***** PROVIDED RECORDS

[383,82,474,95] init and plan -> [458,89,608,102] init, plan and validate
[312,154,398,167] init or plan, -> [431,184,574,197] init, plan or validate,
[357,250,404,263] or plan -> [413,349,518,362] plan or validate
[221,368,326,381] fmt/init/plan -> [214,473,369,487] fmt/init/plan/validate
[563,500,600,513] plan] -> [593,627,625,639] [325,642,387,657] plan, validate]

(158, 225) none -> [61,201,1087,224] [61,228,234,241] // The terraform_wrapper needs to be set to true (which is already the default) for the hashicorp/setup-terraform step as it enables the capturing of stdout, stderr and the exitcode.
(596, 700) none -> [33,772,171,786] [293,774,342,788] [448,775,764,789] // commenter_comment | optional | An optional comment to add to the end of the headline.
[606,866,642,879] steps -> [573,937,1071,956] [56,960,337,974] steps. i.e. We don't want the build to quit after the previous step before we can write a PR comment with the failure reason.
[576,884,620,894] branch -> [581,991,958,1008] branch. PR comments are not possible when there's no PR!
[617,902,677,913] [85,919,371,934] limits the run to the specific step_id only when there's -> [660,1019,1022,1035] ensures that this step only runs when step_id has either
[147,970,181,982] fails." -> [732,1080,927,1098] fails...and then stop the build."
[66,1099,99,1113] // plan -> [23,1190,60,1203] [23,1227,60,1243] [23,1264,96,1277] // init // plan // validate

**********

Starting at the line that contains "[563,500,600,513] plan] ->" and ending at the last line of the data, repeat each line exactly; include nothing else.

[563,500,600,513] plan] -> [593,627,625,639] [325,642,387,657] plan, validate]

(158, 225) none -> [61,201,1087,224] [61,228,234,241] // The terraform_wrapper needs to be set to true (which is already the default) for the hashicorp/setup-terraform step as it enables the capturing of stdout, stderr and the exitcode.
(596, 700) none -> [33,772,171,786] [293,774,342,788] [448,775,764,789] // commenter_comment | optional | An optional comment to add to the end of the headline.
[606,866,642,879] steps -> [573,937,1071,956] [56,960,337,974] steps. i.e. We don't want the build to quit after the previous step before we can write a PR comment with the failure reason.
[576,884,620,894] branch -> [581,991,958,1008] branch. PR comments are not possible when there's no PR!
[617,902,677,913] [85,919,371,934] limits the run to the specific step_id only when there's -> [660,1019,1022,1035] ensures that this step only runs when step_id has either
[147,970,181,982] fails." -> [732,1080,927,1098] fails...and then stop the build."
[66,1099,99,1113] // plan -> [23,1190,60,1203] [23,1227,60,1243] [23,1264,96,1277] // init // plan // validate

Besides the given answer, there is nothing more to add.